À titre personnel, je regarderai peut-être quelques matchs, mais je boycotterai systématiquement les sponsors officiels et les sponsors indirects. Si cela m’est possible, je listerai quotidiennement les marques qui profitent de l’événement pour augmenter leur exposition médiatique, et je publierai ces listes sur Twitter ou mon blog.
Des J.O. d’hiver en Arabie Saoudite ?
Apparemment, ce n’est pas une blague ! Mais c’est bien la preuve que nous devons aiguiser nos armes et affiner notre pratique du boycott citoyen. Cette coupe du monde au Qatar est l’occasion de faire parler collectivement notre nombre, notre créativité et notre humanité. En nous lançant un défi : profiter de la « discussion » qui aura lieu lors de la coupe pour faire annuler les jeux d’hiver saoudiens.
Tout cela doit nous amener à reconsidérer cette fameuse accusation d’hypocrisie, opportunément brandie à la face de ceux qui refusent la fatalité. La racine grecque du mot « hypocrisie » renvoie à une réalité bien plus riche et complexe que ce vilain défaut qu’on aime tant dénoncer chez autrui. Par son étymologie, l’hypocrisie évoque l’art de ne pas provoquer de crise, de prendre position en veillant à rester « sous » (hypo) un seuil de de jugement ou de rupture (krisis). L’usage du verbe hypocrinô renvoie en effet à l’action de distinguer ou séparer de manière imprécise, « à peu près ». Plus couramment, hypocrisis signifie « la réponse », en particulier celle, toujours ambigüe et équivoque, d’un oracle, mais aussi le talent « artistique » de celui qui joue un rôle ou interprète un dialogue au théâtre. Ce n’est que secondairement et tardivement que le terme prend le sens plus négatif de « la feinte » et « du faux-semblant ».
« Hypocrisis désigne l’art d’être imparfait ou incomplet dans ses convictions et ses jugements. »
Hypocrisis désigne donc l’art d’être imparfait ou incomplet dans ses convictions et ses jugements. Pour les êtres sociaux que nous sommes, plongés dans le polemos d’une démocratie d’opinions sommaires, cette imperfection et cet écart avec soi-même est une condition essentielle pour préserver la continuité du corps social et de ma conscience individuelle. Cela se vérifie à chaque fois nous adoptons une position de principe tout en sachant qu’il ne nous sera pas possible de l’incarner de manière absolue. Oui, nous avons besoin d’une hypocrisie réfléchie, concertée et modérée, en particulier pour faire face aux défis impossibles qui nous attendent en matière d’environnement.

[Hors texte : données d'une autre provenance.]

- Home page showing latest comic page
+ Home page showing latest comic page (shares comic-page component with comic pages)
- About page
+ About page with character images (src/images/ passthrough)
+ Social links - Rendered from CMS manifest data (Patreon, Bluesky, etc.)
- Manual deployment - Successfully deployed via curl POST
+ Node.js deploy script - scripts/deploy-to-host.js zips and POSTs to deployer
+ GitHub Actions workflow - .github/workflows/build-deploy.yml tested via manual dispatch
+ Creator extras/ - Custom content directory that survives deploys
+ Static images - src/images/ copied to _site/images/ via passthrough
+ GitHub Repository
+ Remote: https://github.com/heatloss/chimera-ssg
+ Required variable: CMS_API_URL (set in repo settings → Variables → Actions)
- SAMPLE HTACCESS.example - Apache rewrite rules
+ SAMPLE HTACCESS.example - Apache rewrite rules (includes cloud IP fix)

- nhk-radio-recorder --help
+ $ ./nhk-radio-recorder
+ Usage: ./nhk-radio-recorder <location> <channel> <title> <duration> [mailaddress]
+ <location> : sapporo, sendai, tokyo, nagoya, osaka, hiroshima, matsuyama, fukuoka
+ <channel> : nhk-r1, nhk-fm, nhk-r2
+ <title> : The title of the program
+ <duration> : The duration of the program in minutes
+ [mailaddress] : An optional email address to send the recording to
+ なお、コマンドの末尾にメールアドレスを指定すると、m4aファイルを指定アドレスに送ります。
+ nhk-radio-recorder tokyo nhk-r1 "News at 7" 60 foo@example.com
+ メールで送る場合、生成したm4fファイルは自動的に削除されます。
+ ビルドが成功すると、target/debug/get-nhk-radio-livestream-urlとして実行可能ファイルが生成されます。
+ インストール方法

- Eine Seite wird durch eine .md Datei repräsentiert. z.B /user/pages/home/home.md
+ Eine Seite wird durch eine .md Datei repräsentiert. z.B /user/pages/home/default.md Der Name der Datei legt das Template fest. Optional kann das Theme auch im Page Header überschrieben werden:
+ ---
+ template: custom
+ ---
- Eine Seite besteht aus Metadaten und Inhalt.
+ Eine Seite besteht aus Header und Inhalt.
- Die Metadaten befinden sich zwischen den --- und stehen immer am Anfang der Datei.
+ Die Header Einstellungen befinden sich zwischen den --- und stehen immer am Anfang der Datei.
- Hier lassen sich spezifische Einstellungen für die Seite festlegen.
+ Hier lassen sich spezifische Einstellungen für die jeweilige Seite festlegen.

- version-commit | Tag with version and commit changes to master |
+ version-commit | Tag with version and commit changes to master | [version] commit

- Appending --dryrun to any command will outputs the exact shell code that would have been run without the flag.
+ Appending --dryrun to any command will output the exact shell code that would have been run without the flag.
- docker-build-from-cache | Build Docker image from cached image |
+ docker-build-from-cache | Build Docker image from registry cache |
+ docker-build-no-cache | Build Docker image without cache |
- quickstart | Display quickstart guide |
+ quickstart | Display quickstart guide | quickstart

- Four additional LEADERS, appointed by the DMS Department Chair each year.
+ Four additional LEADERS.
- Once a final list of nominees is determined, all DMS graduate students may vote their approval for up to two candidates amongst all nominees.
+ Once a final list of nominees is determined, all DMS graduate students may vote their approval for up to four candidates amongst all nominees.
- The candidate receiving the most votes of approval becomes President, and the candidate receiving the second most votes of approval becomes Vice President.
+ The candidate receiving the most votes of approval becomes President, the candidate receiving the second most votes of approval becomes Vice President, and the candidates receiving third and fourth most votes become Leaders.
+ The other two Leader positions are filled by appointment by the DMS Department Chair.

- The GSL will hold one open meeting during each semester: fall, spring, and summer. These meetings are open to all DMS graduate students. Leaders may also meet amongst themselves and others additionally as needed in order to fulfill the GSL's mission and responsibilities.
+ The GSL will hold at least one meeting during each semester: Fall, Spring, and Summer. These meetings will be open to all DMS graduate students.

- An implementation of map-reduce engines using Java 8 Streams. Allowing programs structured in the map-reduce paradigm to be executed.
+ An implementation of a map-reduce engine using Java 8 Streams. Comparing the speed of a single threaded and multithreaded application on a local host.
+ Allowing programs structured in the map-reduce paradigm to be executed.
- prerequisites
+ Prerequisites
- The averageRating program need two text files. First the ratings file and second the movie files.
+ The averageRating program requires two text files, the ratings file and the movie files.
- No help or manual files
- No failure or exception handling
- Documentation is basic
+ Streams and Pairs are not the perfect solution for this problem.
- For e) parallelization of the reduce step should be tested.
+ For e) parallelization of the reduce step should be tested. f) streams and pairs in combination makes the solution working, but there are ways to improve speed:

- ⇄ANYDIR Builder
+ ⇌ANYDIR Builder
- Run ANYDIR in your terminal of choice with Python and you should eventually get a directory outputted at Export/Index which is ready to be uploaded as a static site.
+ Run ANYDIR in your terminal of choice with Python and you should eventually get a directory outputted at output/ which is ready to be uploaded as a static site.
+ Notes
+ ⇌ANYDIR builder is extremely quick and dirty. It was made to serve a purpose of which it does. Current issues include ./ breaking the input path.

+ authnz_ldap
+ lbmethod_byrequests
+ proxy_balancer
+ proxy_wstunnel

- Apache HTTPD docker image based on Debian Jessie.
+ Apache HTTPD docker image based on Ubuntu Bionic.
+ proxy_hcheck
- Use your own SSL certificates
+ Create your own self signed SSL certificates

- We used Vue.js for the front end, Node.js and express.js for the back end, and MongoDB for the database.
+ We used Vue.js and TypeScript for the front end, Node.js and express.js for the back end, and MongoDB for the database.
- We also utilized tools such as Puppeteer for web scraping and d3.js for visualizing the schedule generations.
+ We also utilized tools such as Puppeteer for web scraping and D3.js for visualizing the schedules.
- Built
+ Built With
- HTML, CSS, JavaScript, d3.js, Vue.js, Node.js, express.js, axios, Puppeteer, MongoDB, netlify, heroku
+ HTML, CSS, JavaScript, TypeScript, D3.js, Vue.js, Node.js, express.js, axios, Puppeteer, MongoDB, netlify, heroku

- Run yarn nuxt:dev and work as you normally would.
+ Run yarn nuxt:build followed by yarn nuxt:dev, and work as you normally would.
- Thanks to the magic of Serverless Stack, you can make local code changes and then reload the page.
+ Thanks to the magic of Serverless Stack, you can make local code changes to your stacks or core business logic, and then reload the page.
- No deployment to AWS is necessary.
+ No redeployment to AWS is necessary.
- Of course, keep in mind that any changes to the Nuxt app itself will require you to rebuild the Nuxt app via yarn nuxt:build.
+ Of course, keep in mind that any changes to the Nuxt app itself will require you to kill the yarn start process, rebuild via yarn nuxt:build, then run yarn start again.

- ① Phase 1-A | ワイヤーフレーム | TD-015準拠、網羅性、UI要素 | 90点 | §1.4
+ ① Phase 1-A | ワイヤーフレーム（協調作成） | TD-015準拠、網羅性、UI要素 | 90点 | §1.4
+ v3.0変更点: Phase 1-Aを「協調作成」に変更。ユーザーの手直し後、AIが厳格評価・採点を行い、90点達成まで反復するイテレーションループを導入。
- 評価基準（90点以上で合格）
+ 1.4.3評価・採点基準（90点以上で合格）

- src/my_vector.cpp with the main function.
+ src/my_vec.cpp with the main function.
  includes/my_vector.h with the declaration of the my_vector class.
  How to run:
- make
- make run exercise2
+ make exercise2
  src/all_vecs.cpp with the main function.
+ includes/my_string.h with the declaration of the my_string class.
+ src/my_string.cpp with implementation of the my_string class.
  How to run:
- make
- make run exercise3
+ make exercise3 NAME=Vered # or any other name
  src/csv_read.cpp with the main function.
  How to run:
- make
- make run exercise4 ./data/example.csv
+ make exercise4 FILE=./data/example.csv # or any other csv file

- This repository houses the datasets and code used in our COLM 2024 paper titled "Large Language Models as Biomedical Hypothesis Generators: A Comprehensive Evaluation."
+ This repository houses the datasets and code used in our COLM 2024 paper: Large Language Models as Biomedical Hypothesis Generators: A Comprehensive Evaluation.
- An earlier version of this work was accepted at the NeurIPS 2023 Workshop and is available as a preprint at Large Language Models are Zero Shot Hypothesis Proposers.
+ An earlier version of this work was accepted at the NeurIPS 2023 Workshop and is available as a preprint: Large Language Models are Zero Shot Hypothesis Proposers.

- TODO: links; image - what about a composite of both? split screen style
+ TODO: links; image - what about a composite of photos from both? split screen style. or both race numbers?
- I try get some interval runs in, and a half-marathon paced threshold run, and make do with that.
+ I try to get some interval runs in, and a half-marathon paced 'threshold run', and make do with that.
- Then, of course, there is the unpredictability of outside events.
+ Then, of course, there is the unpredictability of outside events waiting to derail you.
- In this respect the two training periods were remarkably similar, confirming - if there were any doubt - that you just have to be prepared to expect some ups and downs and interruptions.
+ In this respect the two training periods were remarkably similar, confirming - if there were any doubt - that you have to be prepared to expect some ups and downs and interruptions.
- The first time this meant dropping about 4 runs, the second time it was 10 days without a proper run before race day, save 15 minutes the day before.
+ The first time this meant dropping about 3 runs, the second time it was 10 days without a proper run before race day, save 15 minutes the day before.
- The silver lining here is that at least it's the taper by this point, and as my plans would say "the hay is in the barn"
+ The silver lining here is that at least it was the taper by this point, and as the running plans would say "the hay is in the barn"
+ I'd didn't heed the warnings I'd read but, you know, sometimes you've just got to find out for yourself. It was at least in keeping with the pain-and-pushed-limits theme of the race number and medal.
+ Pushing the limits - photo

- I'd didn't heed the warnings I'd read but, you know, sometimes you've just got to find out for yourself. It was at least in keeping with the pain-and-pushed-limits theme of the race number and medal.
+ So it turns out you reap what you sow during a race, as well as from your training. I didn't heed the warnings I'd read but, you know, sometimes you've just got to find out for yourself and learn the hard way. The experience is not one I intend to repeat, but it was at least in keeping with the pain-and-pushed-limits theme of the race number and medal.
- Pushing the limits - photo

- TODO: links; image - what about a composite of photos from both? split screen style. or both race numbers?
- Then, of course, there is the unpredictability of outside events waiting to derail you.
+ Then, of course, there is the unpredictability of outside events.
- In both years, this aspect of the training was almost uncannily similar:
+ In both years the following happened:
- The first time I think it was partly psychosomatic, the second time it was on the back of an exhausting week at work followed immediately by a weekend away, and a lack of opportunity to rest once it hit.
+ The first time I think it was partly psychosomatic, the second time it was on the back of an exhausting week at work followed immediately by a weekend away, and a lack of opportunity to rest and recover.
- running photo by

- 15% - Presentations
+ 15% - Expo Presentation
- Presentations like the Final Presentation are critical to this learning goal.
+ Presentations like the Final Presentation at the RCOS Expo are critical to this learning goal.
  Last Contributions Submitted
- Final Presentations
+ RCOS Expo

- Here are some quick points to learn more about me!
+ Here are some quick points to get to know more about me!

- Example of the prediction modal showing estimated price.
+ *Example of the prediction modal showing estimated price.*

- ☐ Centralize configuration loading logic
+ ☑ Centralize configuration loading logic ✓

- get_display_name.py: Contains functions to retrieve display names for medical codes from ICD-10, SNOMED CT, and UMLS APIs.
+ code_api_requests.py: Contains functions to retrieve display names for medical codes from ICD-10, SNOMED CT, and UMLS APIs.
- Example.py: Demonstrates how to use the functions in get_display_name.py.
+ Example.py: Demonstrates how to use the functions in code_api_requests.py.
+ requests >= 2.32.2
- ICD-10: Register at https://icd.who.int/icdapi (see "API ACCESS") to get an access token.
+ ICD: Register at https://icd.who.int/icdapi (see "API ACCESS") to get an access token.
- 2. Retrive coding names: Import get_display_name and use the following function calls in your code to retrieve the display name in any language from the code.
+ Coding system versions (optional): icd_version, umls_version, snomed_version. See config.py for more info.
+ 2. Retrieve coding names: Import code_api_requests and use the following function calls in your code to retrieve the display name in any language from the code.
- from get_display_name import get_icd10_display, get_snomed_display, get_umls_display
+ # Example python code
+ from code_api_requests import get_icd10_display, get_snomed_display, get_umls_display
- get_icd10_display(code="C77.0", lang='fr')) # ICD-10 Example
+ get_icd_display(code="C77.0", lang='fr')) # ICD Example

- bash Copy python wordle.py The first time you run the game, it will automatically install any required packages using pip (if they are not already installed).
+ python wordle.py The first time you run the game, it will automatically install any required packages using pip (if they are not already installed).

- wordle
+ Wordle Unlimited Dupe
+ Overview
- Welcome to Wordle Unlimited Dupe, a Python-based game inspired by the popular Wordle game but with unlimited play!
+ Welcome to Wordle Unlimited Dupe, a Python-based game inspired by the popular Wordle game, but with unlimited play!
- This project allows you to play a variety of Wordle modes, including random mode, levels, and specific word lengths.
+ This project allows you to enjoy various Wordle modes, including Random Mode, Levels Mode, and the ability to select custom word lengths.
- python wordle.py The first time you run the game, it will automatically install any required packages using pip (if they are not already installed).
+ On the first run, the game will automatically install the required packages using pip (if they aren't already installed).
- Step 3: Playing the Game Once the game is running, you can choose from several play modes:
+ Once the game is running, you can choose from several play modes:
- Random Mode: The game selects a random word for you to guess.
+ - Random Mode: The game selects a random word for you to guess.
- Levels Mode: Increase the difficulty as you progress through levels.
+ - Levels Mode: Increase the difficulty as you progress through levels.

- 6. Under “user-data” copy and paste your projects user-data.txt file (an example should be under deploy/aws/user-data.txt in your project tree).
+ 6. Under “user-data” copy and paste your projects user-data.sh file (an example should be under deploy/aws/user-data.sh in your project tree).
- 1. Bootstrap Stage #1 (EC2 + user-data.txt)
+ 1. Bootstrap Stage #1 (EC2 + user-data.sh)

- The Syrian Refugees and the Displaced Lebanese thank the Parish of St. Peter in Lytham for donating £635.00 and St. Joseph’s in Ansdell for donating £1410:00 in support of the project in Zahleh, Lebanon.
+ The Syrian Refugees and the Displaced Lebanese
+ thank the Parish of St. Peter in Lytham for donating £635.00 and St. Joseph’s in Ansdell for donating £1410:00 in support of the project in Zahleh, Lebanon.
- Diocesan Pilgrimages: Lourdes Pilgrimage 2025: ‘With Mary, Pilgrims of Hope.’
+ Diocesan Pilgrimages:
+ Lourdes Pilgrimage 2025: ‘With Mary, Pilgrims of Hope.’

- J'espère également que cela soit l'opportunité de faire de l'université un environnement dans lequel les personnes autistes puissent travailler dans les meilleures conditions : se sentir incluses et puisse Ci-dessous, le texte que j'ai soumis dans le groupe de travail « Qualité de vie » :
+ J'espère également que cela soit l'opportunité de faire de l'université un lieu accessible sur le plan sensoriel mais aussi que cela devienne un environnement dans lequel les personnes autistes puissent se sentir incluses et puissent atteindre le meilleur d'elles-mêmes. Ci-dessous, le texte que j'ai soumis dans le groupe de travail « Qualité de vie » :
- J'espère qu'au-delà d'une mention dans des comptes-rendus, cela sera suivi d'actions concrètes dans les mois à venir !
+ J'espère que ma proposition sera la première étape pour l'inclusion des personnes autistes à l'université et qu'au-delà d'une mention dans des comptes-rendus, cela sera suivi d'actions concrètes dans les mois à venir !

Sinon, on en revient à cette vieille pub de Volkswagen, qui disait en substance : « quand vous respirez, vous émettez du CO2, alors arrêtez de respirer ». Comprenez : arrêtez de critiquer notre entreprise. C’est là précisément ce qu’il s’agit de refuser.
Soyons authentiquement imparfaits et boycottons cette coupe du monde avec juste ce qu’il faut d’hypocrisie. Un défi collectif qu’aucun politique ne devrait considérer avec mépris, sauf à tomber dans la démagogie – un autre terme d’origine grecque, dont certains feraient bien de réviser l’étymologie.